For all the potential benefits that could come if state and local governments provided school vouchers, the policy also has notable flaws. Opponents argue first and foremost that private school vouchers compromise the integrity of the entire public school system. The government operates public schools, yet it also incentivizes families to avoid them. The conflicts of interest in this scenario makes it seem ineffective. Any public funding that goes to school vouchers is money that could have been spent improving the public school system, which cannot improve without support and investments from the government. Opponents also argue that many private schools are religiously affiliated and school vouchers provided by the government is essentially taxpayer funding of religious institutions.
How do school vouchers hold up in court?
The constitutionality of school vouchers has been heard in several court cases. Cleveland launched its program in 1995 in response to the city’s dismal public schools; however, because Cleveland’s program allowed students to use the vouchers to attend private schools with religious affiliations, the program was almost immediately the subject of lawsuits. Eventually, the question made it all the way to the Supreme Court in the 2002 case Zelman v. Simmons-Harris. In Zelman, the plaintiffs argued that the case violated the First Amendment’s Establishment Clause, which provides for the separation of religion and state. The court ruled that the vouchers could remain, because even though the religious schools were receiving government funding, the purpose of the vouchers was compelling and there were non-religious options possible. In addition, the program didn’t go to the religiously-based schools, but rather the parents and students who needed the aid, and the program didn’t proselytize or advocate for the religiously-run schools.
Case Study: Milwaukee Public Schools
Vouchers have been an option for students since the early 1990s, but whether or not the implementation has been effective is still up for debate. Thousands of students in Milwaukee take advantage of the voucher program, and like in Cleveland, many do end up in religiously-run institutions. The main question is whether or not it has worked.
The consensus seems to be: sort of. Evidence from the 2012-2013 school year shows that students in Milwaukee’s voucher program are not outscoring their public school peers as a whole on state tests. That sounds disheartening, and would seem to indicate that vouchers have been a failure, but there’s some evidence to suggest that the picture requires more digging than that. The voucher students have, in fact, scored better than their low-income public school peers. Also, test scores in the Milwaukee voucher program have on the rise, perhaps indicating that the program is on the right track.

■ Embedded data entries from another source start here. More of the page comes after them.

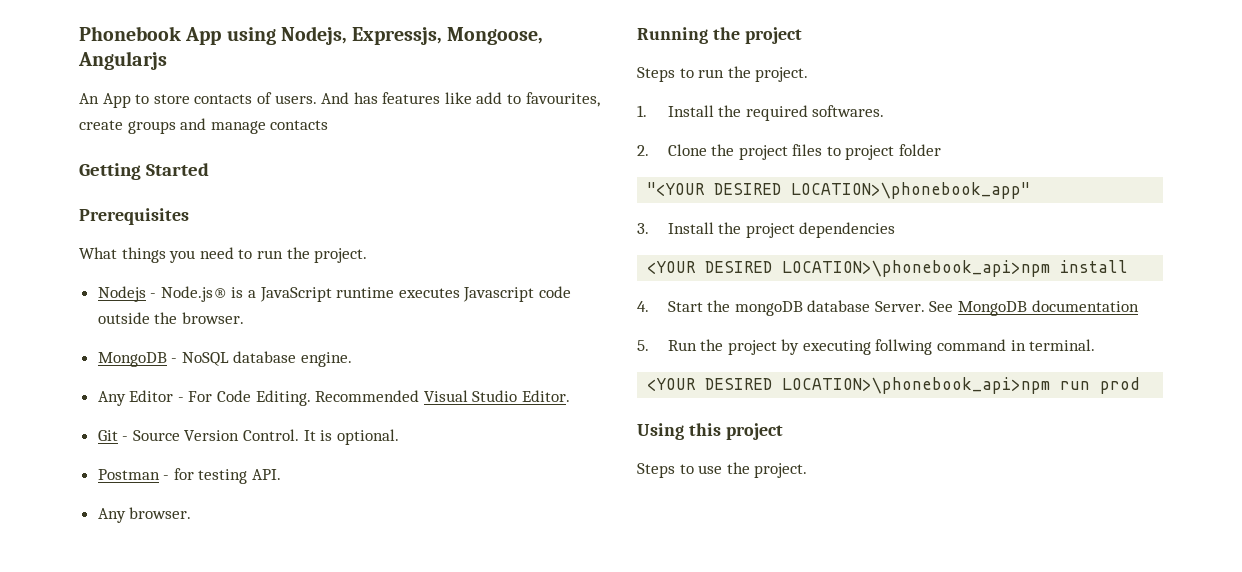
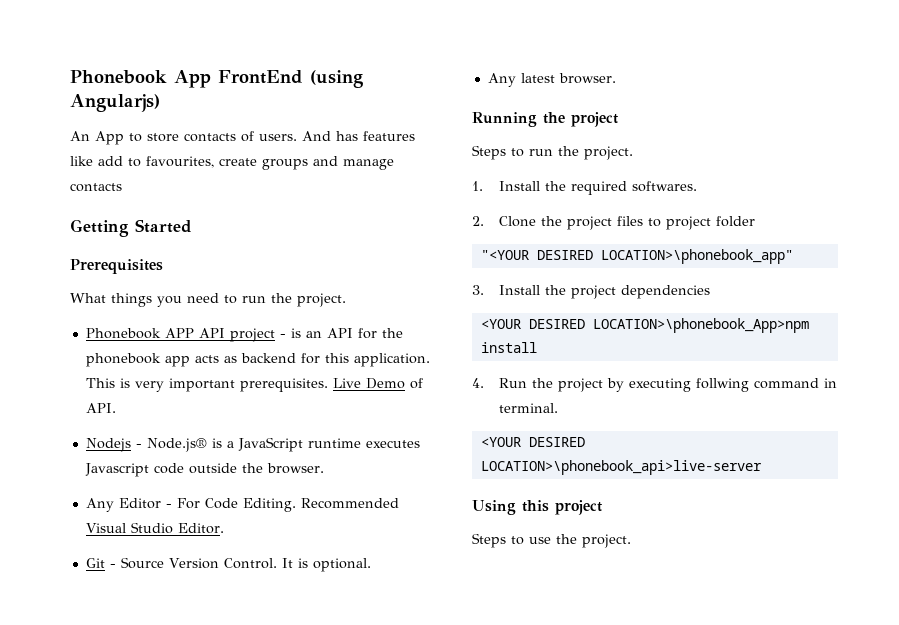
- Phonebook App using Nodejs, Expressjs, Mongoose, Angularjs
+ Phonebook App FrontEnd (using Angularjs)
+ Phonebook APP API project - is an API for the phonebook app acts as backend for this application. This is very important prerequisites. Live Demo of API.
- MongoDB - NoSQL database engine.
- Postman - for testing API.
- Any browser.
+ Any latest browser.
- <YOUR DESIRED LOCATION>\phonebook_api>npm install
+ <YOUR DESIRED LOCATION>\phonebook_App>npm install
- 4. Start the mongoDB database Server. See MongoDB documentation
- 5. Run the project by executing follwing command in terminal.
+ 4. Run the project by executing follwing command in terminal.
- <YOUR DESIRED LOCATION>\phonebook_api>npm run prod
+ <YOUR DESIRED LOCATION>\phonebook_api>live-server

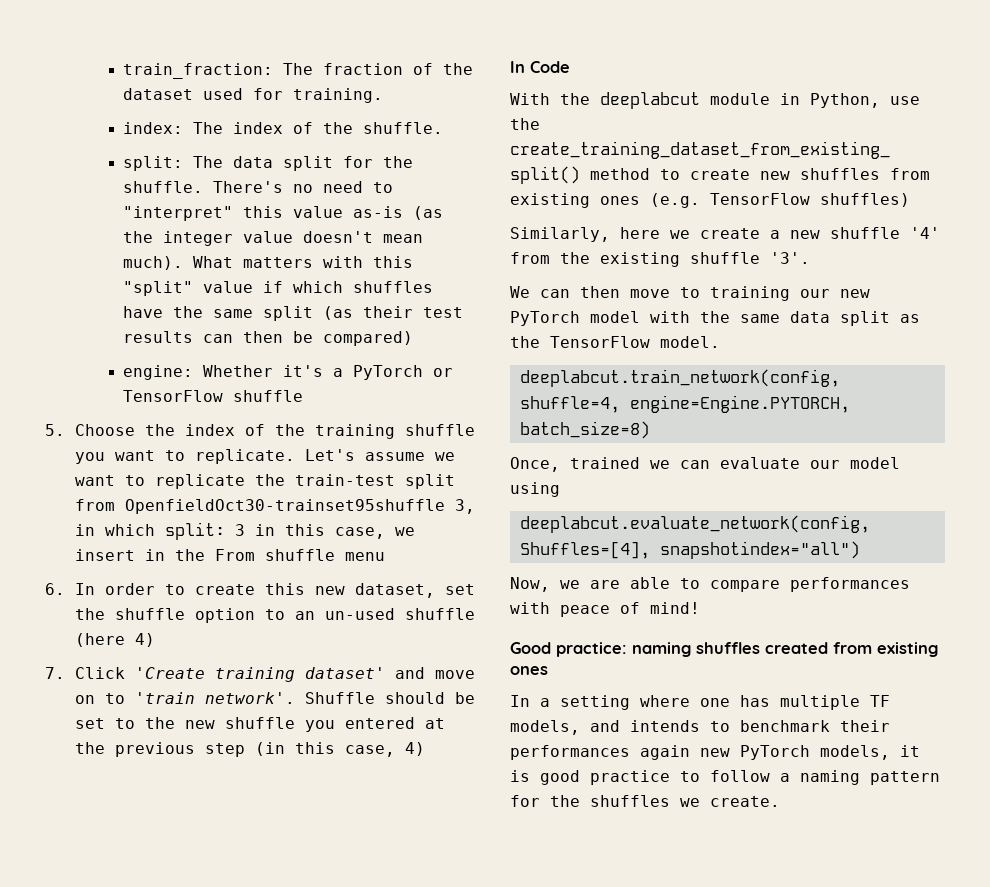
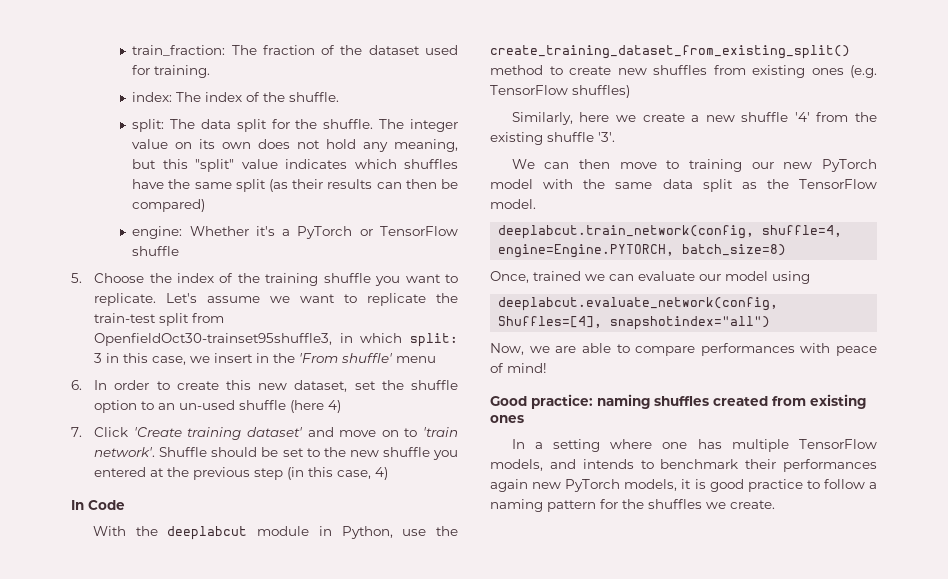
- There's no need to "interpret" this value as-is (as the integer value doesn't mean much). What matters with this "split" value if which shuffles have the same split (as their test results can then be compared)
+ The integer value on its own does not hold any meaning, but this "split" value indicates which shuffles have the same split (as their results can then be compared)
- Let's assume we want to replicate the train-test split from OpenfieldOct30-trainset95shuffle 3, in which split: 3 in this case, we insert in the From shuffle menu
+ Let's assume we want to replicate the train-test split from OpenfieldOct30-trainset95shuffle3, in which split: 3 in this case, we insert in the 'From shuffle' menu
- In a setting where one has multiple TF models, and intends to benchmark their performances again new PyTorch models, it is good practice to follow a naming pattern for the shuffles we create.
+ In a setting where one has multiple TensorFlow models, and intends to benchmark their performances again new PyTorch models, it is good practice to follow a naming pattern for the shuffles we create.

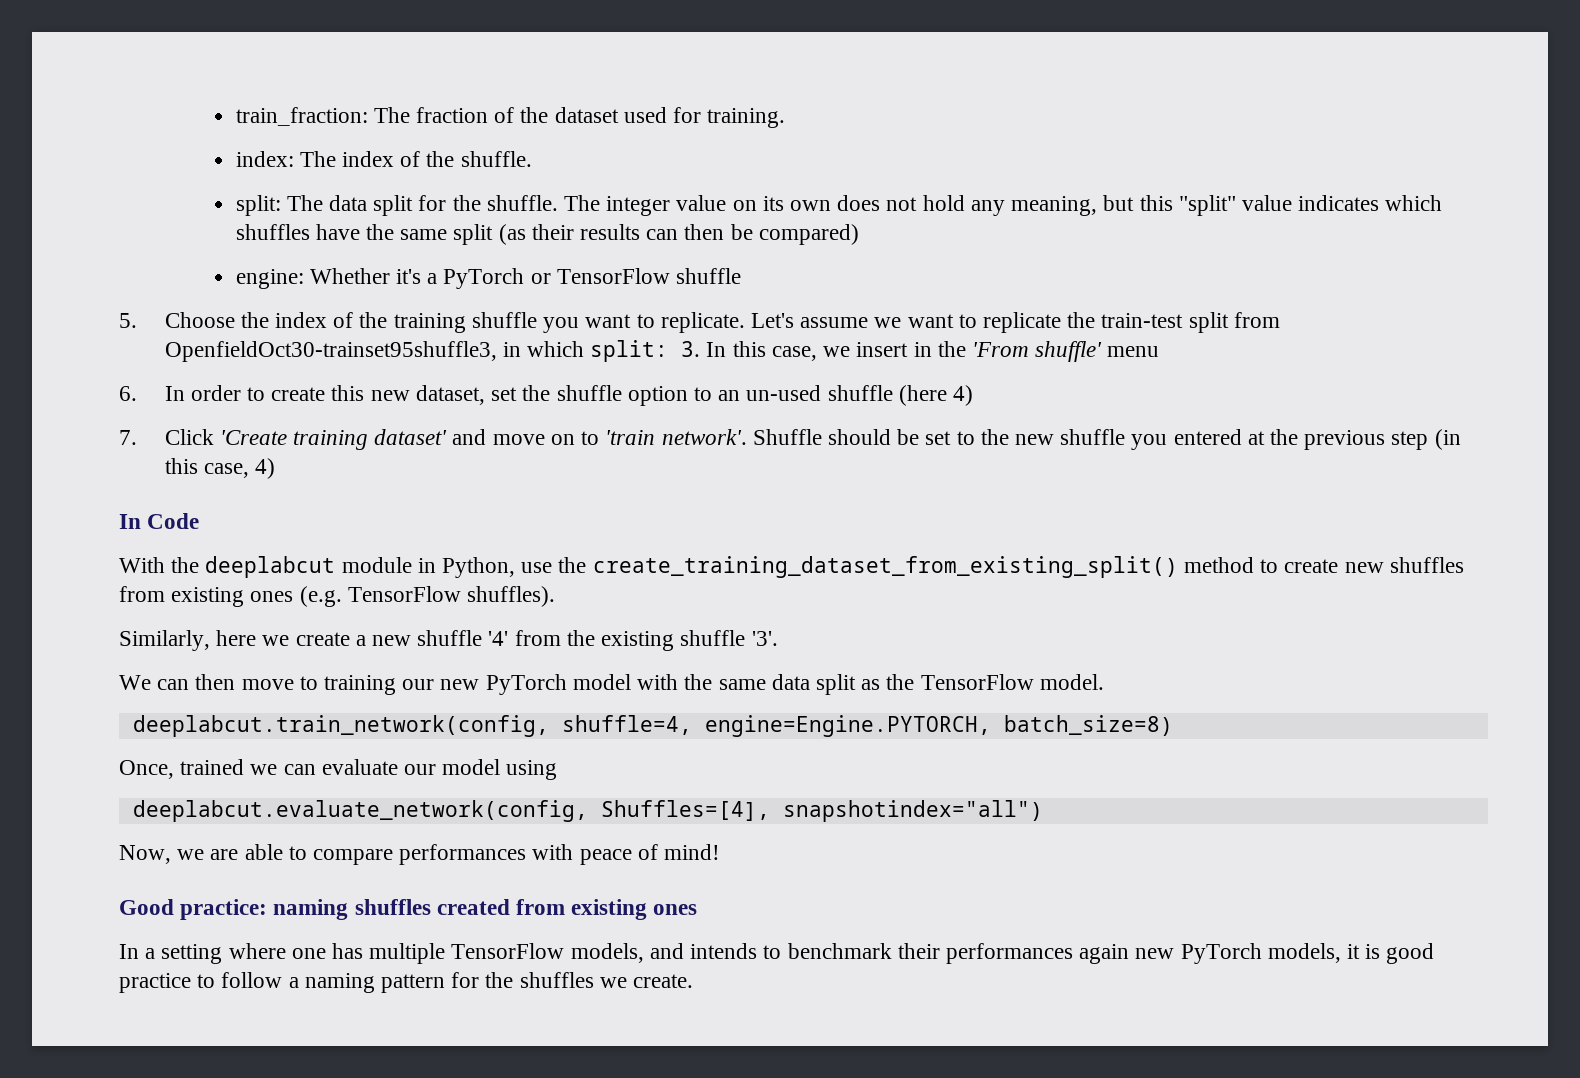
- Let's assume we want to replicate the train-test split from OpenfieldOct30-trainset95shuffle3, in which split: 3 in this case, we insert in the 'From shuffle' menu
+ Let's assume we want to replicate the train-test split from OpenfieldOct30-trainset95shuffle3, in which split: 3. In this case, we insert in the 'From shuffle' menu
- With the deeplabcut module in Python, use the create_training_dataset_from_existing_split() method to create new shuffles from existing ones (e.g. TensorFlow shuffles)
+ With the deeplabcut module in Python, use the create_training_dataset_from_existing_split() method to create new shuffles from existing ones (e.g. TensorFlow shuffles).

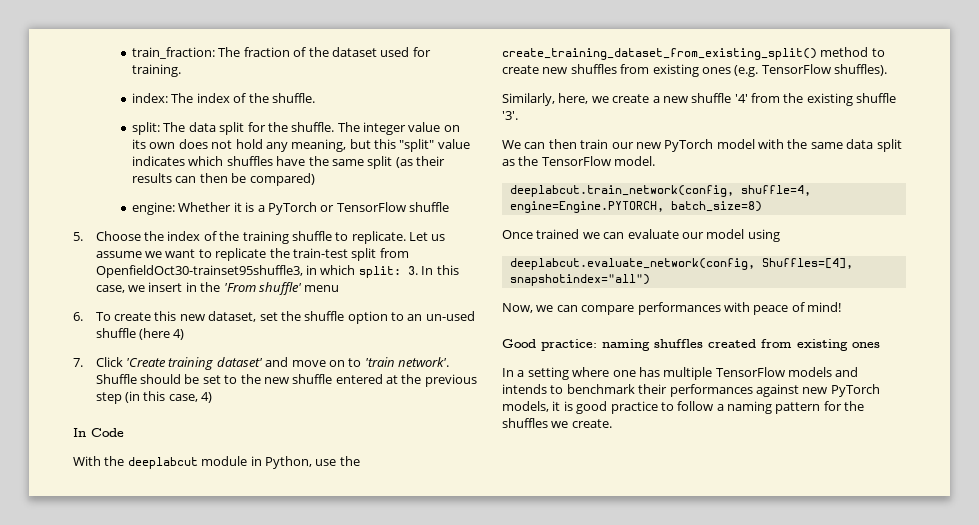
- engine: Whether it's a PyTorch or TensorFlow shuffle
+ engine: Whether it is a PyTorch or TensorFlow shuffle
- 5. Choose the index of the training shuffle you want to replicate. Let's assume we want to replicate the train-test split from OpenfieldOct30-trainset95shuffle3, in which split: 3. In this case, we insert in the 'From shuffle' menu
+ 5. Choose the index of the training shuffle to replicate. Let us assume we want to replicate the train-test split from OpenfieldOct30-trainset95shuffle3, in which split: 3. In this case, we insert in the 'From shuffle' menu
- 6. In order to create this new dataset, set the shuffle option to an un-used shuffle (here 4)
+ 6. To create this new dataset, set the shuffle option to an un-used shuffle (here 4)
- Shuffle should be set to the new shuffle you entered at the previous step (in this case, 4)
+ Shuffle should be set to the new shuffle entered at the previous step (in this case, 4)
- Similarly, here we create a new shuffle '4' from the existing shuffle '3'.
+ Similarly, here, we create a new shuffle '4' from the existing shuffle '3'.
- We can then move to training our new PyTorch model with the same data split as the TensorFlow model.
+ We can then train our new PyTorch model with the same data split as the TensorFlow model.
- Once, trained we can evaluate our model using
+ Once trained we can evaluate our model using
- Now, we are able to compare performances with peace of mind!
+ Now, we can compare performances with peace of mind!
- In a setting where one has multiple TensorFlow models, and intends to benchmark their performances again new PyTorch models, it is good practice to follow a naming pattern for the shuffles we create.
+ In a setting where one has multiple TensorFlow models and intends to benchmark their performances against new PyTorch models, it is good practice to follow a naming pattern for the shuffles we create.

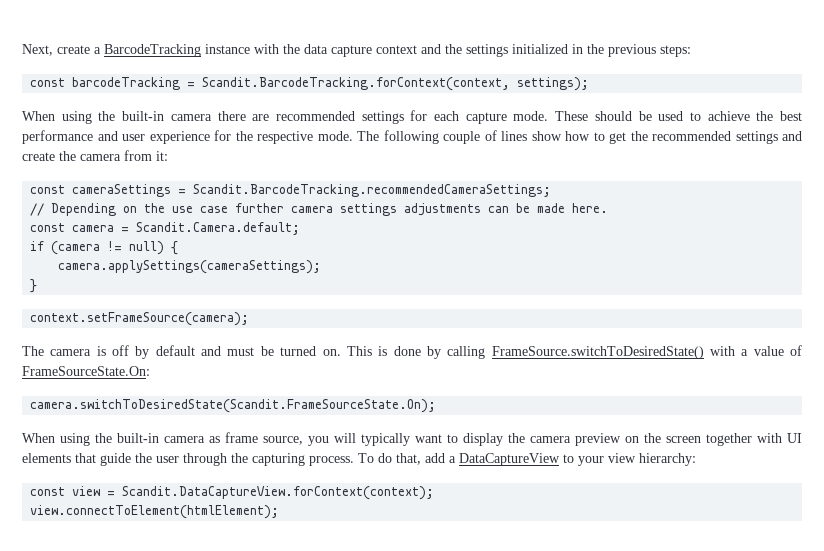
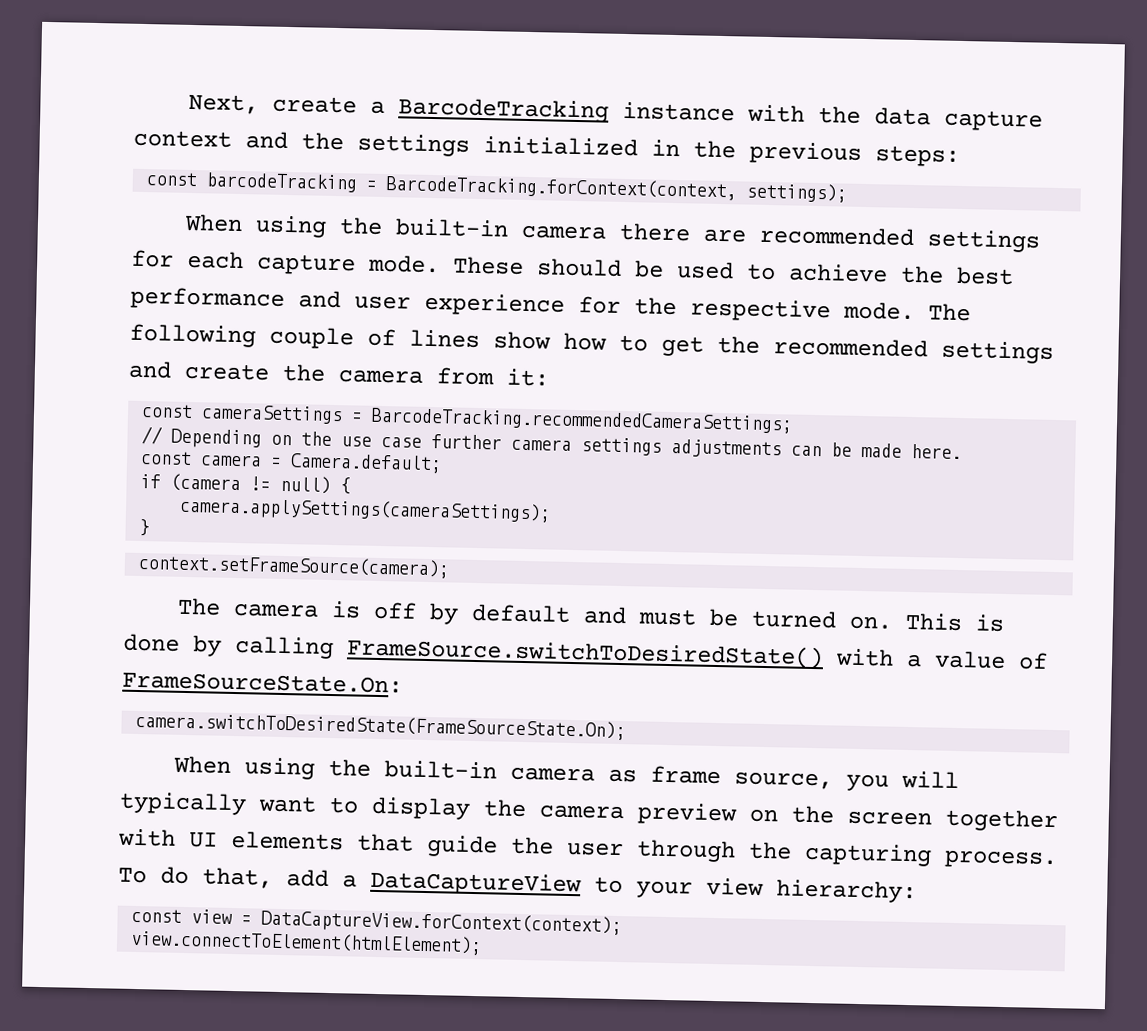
- const barcodeTracking = Scandit.BarcodeTracking.forContext(context, settings);
+ const barcodeTracking = BarcodeTracking.forContext(context, settings);
- const cameraSettings = Scandit.BarcodeTracking.recommendedCameraSettings;
+ const cameraSettings = BarcodeTracking.recommendedCameraSettings;
- const camera = Scandit.Camera.default;
+ const camera = Camera.default;
- camera.switchToDesiredState(Scandit.FrameSourceState.On);
+ camera.switchToDesiredState(FrameSourceState.On);
- const view = Scandit.DataCaptureView.forContext(context);
+ const view = DataCaptureView.forContext(context);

The voucher system is a creative solution to a debilitating problem in the American education system — particularly in some of our low-income public schools. The argument for vouchers includes the ability for parents and students to inject more choice into their education — hopefully creating more competitive school systems. In practice, however, it hasn’t necessarily worked out to that way. They’re also expensive, and could lead to public schools receiving less funding in the name of creating stronger charter schools. While some students may receive a better education, students as a whole population are left in a worse position. What’s indubitable is that we’re really not sure about the ultimate effects of vouchers yet as there’s no nationwide system to study.